Web page revision data:
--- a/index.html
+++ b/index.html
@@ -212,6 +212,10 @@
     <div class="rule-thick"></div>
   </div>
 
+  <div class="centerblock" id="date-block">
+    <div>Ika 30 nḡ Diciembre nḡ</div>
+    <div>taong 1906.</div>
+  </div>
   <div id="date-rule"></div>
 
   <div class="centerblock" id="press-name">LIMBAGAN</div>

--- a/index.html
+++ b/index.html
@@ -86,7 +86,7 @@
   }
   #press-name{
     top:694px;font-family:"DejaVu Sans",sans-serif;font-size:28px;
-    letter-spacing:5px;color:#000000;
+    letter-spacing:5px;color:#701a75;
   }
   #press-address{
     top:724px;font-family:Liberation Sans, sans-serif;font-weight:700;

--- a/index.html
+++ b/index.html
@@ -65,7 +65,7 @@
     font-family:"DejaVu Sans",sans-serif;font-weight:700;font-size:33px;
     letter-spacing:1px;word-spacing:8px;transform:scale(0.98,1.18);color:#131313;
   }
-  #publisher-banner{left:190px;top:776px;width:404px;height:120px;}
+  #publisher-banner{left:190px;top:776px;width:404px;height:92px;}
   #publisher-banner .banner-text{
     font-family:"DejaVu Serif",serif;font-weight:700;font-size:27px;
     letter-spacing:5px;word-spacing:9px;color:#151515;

==

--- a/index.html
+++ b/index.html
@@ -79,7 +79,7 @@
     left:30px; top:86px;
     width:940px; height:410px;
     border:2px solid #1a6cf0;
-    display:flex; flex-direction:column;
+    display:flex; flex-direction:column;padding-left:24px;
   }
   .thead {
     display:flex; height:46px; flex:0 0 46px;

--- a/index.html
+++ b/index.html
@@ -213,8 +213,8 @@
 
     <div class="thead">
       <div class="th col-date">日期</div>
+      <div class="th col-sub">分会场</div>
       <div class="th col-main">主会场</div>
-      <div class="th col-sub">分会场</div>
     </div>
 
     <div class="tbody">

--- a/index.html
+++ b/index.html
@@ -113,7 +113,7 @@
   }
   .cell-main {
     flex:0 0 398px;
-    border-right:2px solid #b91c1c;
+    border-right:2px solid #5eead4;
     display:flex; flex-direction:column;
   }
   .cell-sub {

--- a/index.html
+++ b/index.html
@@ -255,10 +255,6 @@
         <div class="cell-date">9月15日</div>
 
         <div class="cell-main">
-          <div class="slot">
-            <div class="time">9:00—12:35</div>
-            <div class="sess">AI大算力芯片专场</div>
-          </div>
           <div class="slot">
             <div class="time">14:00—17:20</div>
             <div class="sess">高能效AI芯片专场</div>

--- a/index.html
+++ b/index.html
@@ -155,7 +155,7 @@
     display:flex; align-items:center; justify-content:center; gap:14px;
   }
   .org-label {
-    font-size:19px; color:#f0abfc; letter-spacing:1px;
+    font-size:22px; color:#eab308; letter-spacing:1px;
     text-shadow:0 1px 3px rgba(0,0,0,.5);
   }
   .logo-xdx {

==

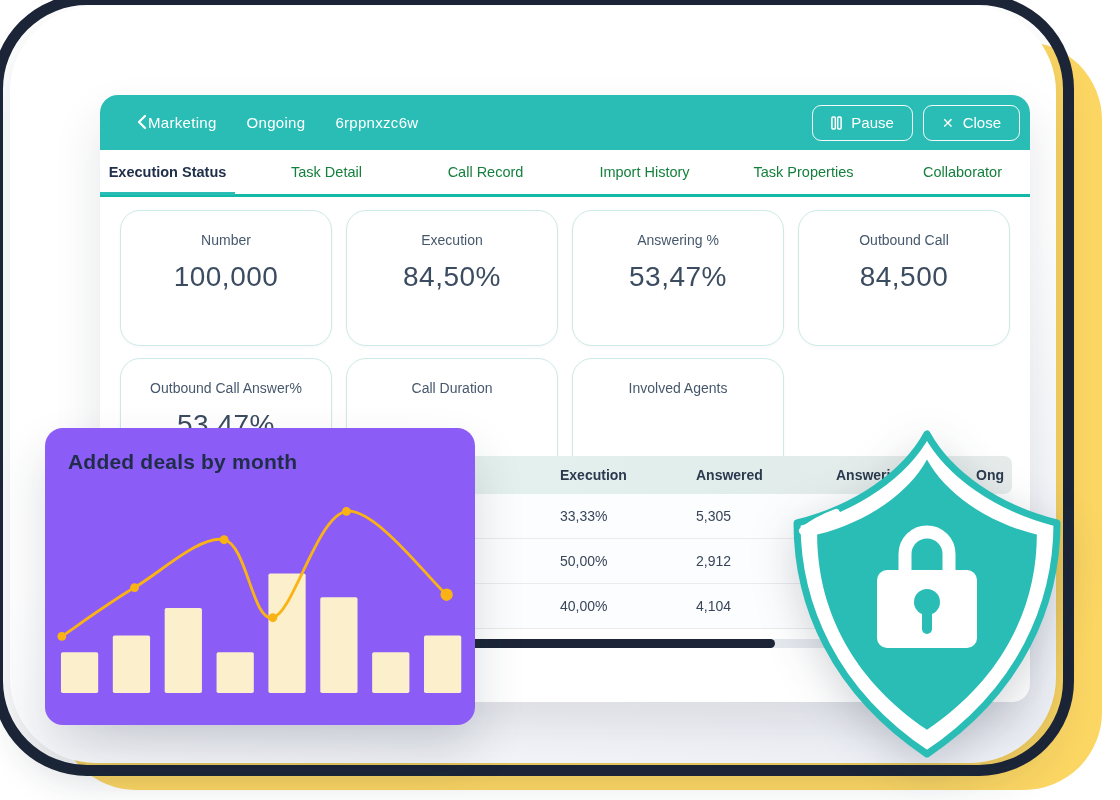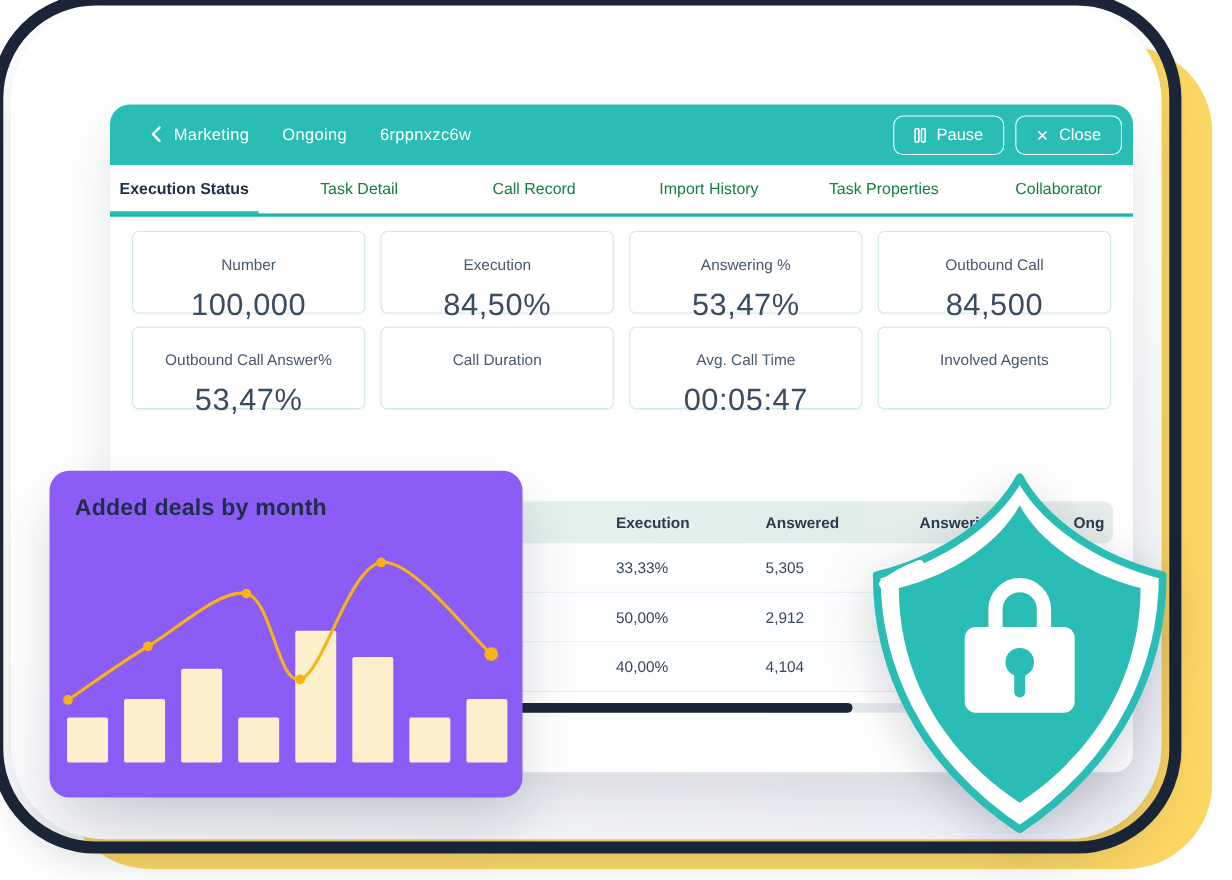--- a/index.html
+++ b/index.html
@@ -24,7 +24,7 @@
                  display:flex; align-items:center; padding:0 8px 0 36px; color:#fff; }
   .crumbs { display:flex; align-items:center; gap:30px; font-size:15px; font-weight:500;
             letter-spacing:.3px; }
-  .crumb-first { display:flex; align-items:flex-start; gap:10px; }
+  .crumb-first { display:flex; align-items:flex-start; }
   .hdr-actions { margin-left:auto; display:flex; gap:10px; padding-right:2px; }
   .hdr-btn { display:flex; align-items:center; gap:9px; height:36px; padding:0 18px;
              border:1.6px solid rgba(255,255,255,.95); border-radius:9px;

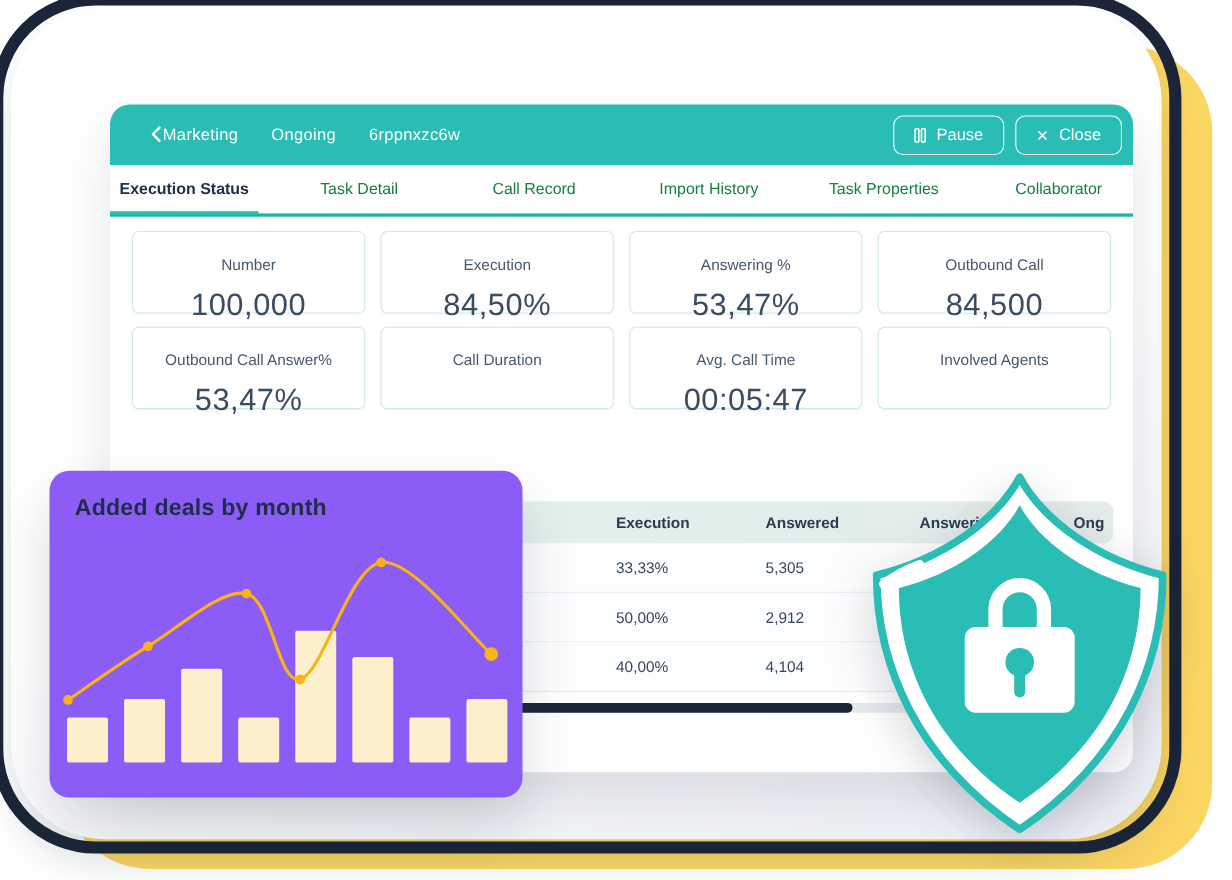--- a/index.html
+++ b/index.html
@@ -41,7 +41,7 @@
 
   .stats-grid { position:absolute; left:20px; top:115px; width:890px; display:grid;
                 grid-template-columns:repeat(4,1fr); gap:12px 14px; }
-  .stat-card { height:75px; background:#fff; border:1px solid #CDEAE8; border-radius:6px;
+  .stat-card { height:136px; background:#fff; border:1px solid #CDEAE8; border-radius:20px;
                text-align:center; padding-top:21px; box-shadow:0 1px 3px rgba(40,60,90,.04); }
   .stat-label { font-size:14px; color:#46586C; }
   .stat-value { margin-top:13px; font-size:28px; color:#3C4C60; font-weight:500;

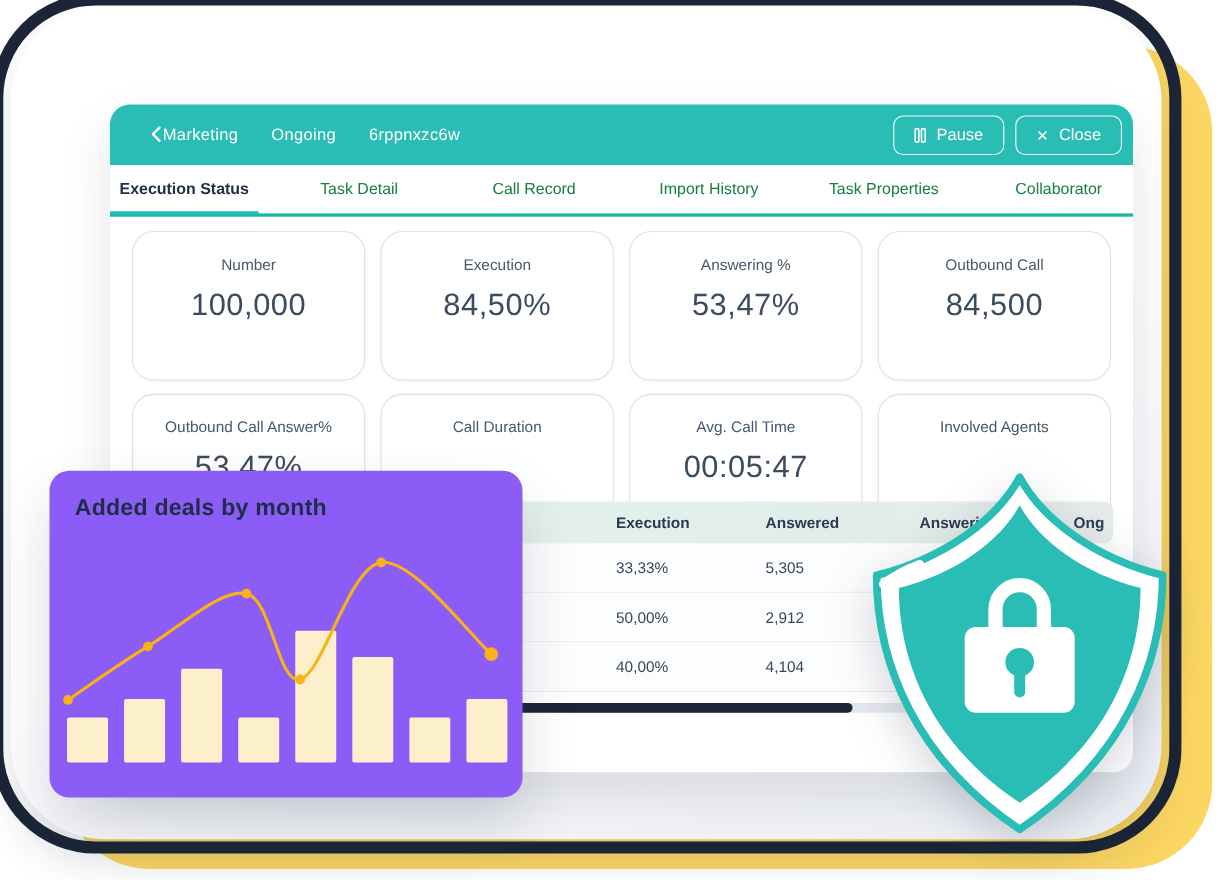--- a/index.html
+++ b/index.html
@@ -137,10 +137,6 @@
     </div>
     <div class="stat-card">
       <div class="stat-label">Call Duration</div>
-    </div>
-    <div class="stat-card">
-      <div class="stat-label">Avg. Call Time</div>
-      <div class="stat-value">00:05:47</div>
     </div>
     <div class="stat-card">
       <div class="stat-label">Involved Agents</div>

### ACTIVITY
Of the entries listed above, reproduce only the lines starting at the line containing "-255,10 +255,6 @@" and ending at the line containing "font-size:22px; color:#eab308; letter-spacing:1px;". Include both, exactly as they stand.

### TASK SOLUTION
@@ -255,10 +255,6 @@
         <div class="cell-date">9月15日</div>
 
         <div class="cell-main">
-          <div class="slot">
-            <div class="time">9:00—12:35</div>
-            <div class="sess">AI大算力芯片专场</div>
-          </div>
           <div class="slot">
             <div class="time">14:00—17:20</div>
             <div class="sess">高能效AI芯片专场</div>

--- a/index.html
+++ b/index.html
@@ -155,7 +155,7 @@
     display:flex; align-items:center; justify-content:center; gap:14px;
   }
   .org-label {
-    font-size:19px; color:#f0abfc; letter-spacing:1px;
+    font-size:22px; color:#eab308; letter-spacing:1px;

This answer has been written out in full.